The Public Utility Commission (PUC) says too many homes are headed into the coldest part of the year without heat from a utility service.
This year there appear to be about 15-hundred fewer homes without gas or electric services compared to last year’s survey.
And that count may be inflated as some homes are double-counted because they have neither gas nor electric services.
But the observed lack of utility services in nearly 16-thousand households could lead people to resort to potentially unsafe heating sources.
PUC spokeswoman Jennifer Kocher says the survey turned up about two-thousand such households in Pennsylvania.
"They’re using space heaters, many of them are using ovens, fireplaces, kerosene heaters, those types of things, that are a fire hazard. We would rather see them work with a utility, get on a payment plan."
Kocher said utility representatives are calling, writing, and visiting people whose electricity or gas has been shut off.
"And what they are doing is providing information to those customers on how to get service turned back on so that these customers are not going into the coldest part of the year without utility service and heat-related utility service."

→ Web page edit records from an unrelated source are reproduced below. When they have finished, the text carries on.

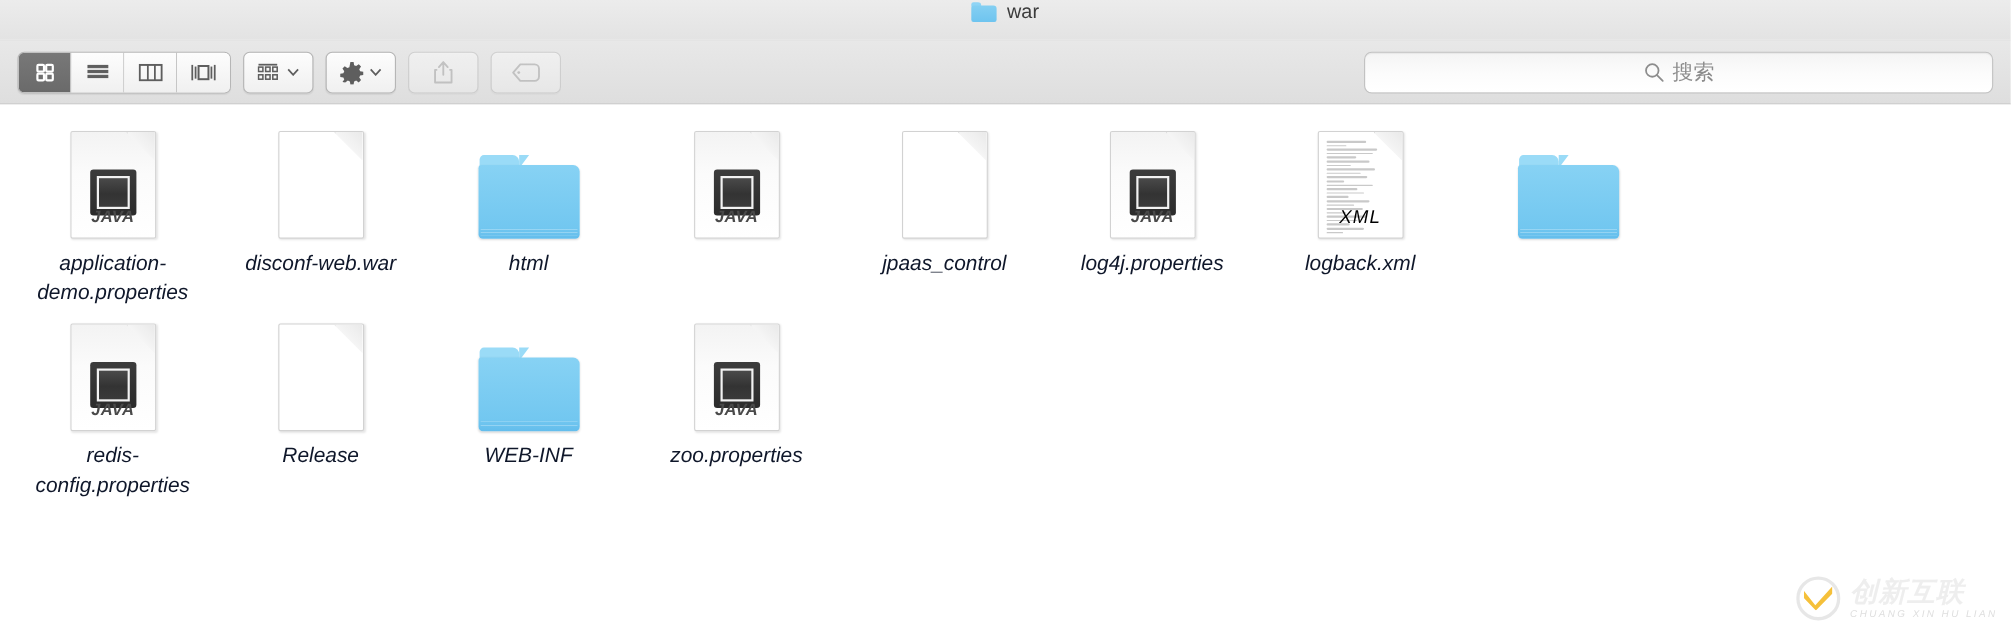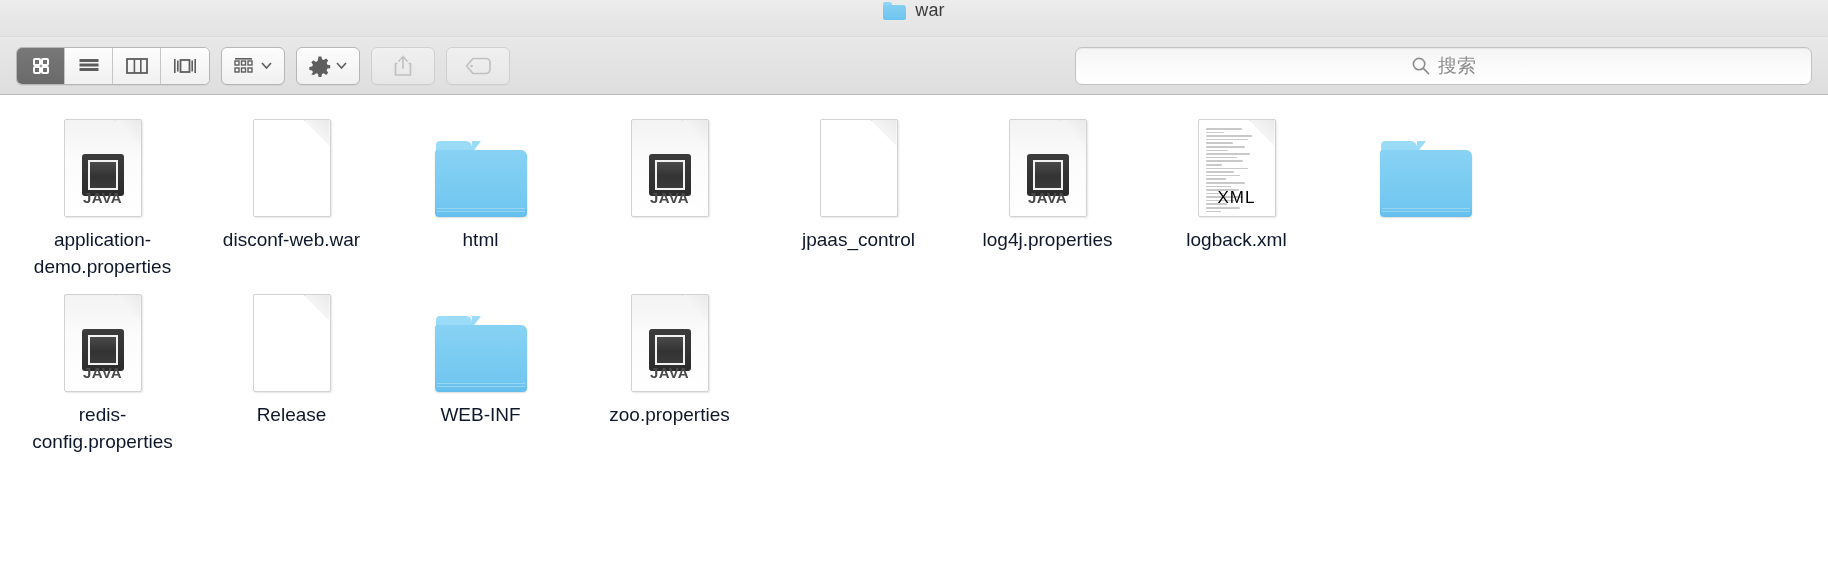--- a/index.html
+++ b/index.html
@@ -89,7 +89,7 @@
   .toolbar-spacer { flex: 1 1 auto; }
 
   .search-field {
-    width: 737px; height: 38px;
+    width: 572px; height: 38px;
     border: 1px solid #c2c2c2;
     border-radius: 7px;
     background: linear-gradient(to bottom, #f4f4f4 0%, #fcfcfc 55%, #ffffff 100%);

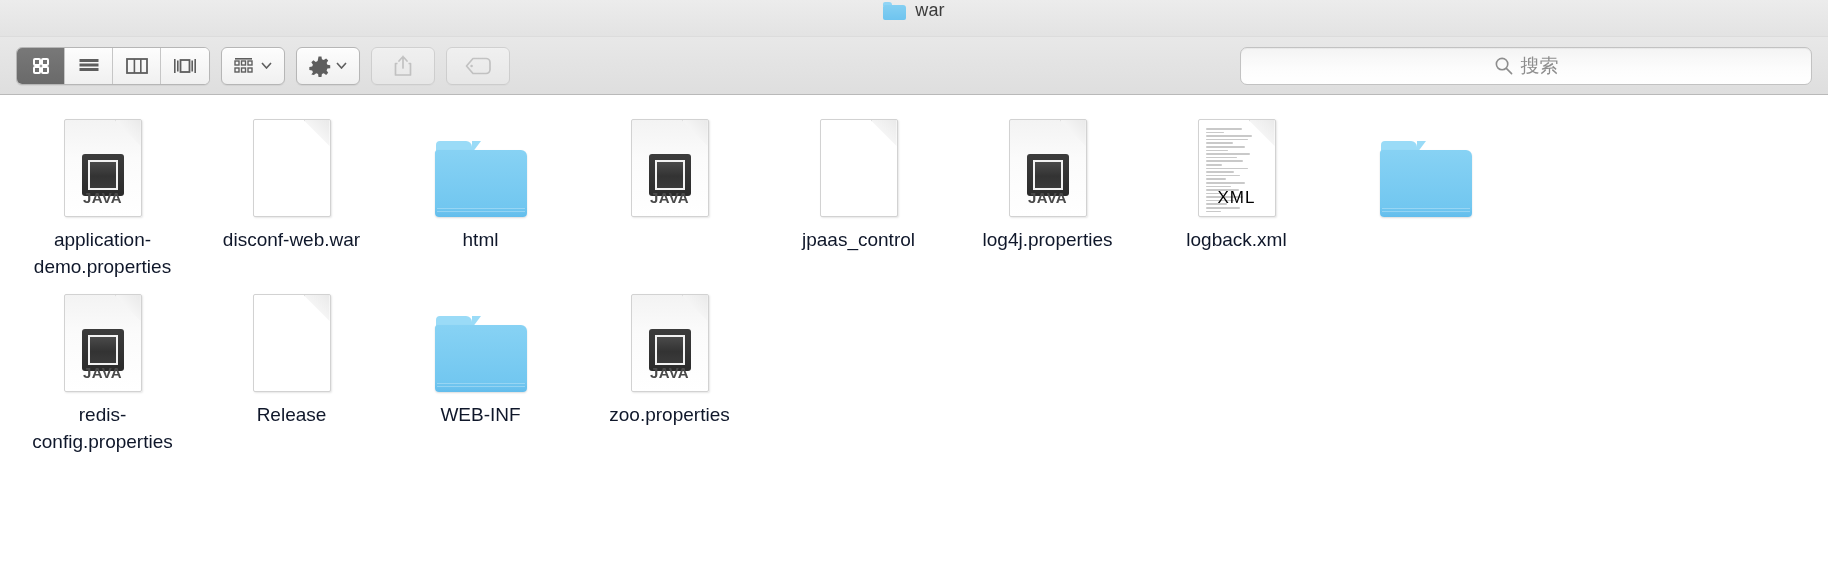--- a/index.html
+++ b/index.html
@@ -107,6 +107,7 @@
     background: #ffffff;
     padding: 14px 0 0 0;
     overflow: hidden;
+    font-style: italic;
   }
   .grid {
     display: grid;

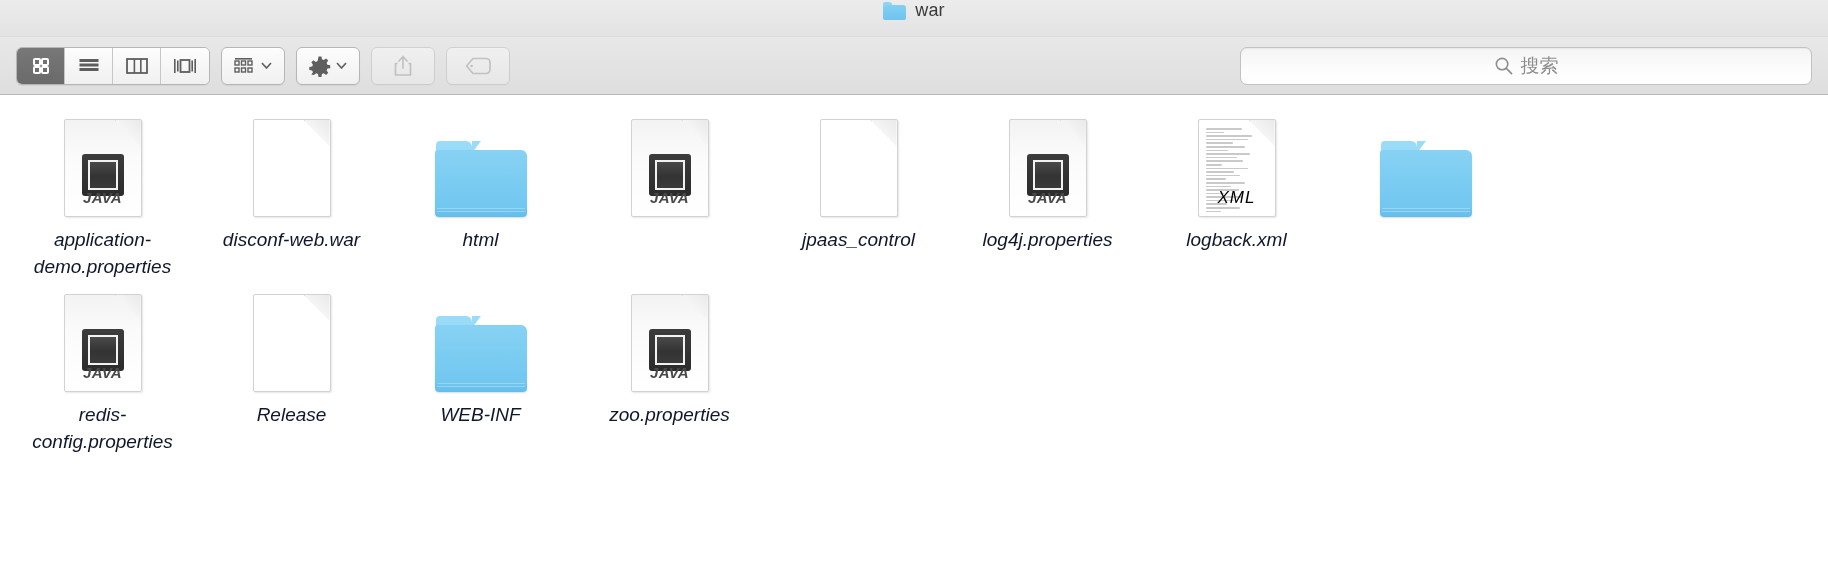--- a/index.html
+++ b/index.html
@@ -488,6 +488,15 @@
 
     </div>
 
+    <div class="watermark">
+      <span class="wm-logo">
+        <span class="swoosh"></span>
+      </span>
+      <span class="wm-text">
+        <span class="wm-cn">创新互联</span>
+        <span class="wm-py">CHUANG XIN HU LIAN</span>
+      </span>
+    </div>
 
   </div>
 </div>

Major utilities provide discounted service to qualifying low-income customers. Another program helps people shrink their utility bills by installing energy-saving devices. And the state provides grants for paying heating bills through the Low Income Home Energy Assistance Program.
After January second, LIHEAP will offer emergency grants to qualifying families that are in immediate danger of being without heat because of broken equipment or disconnected services.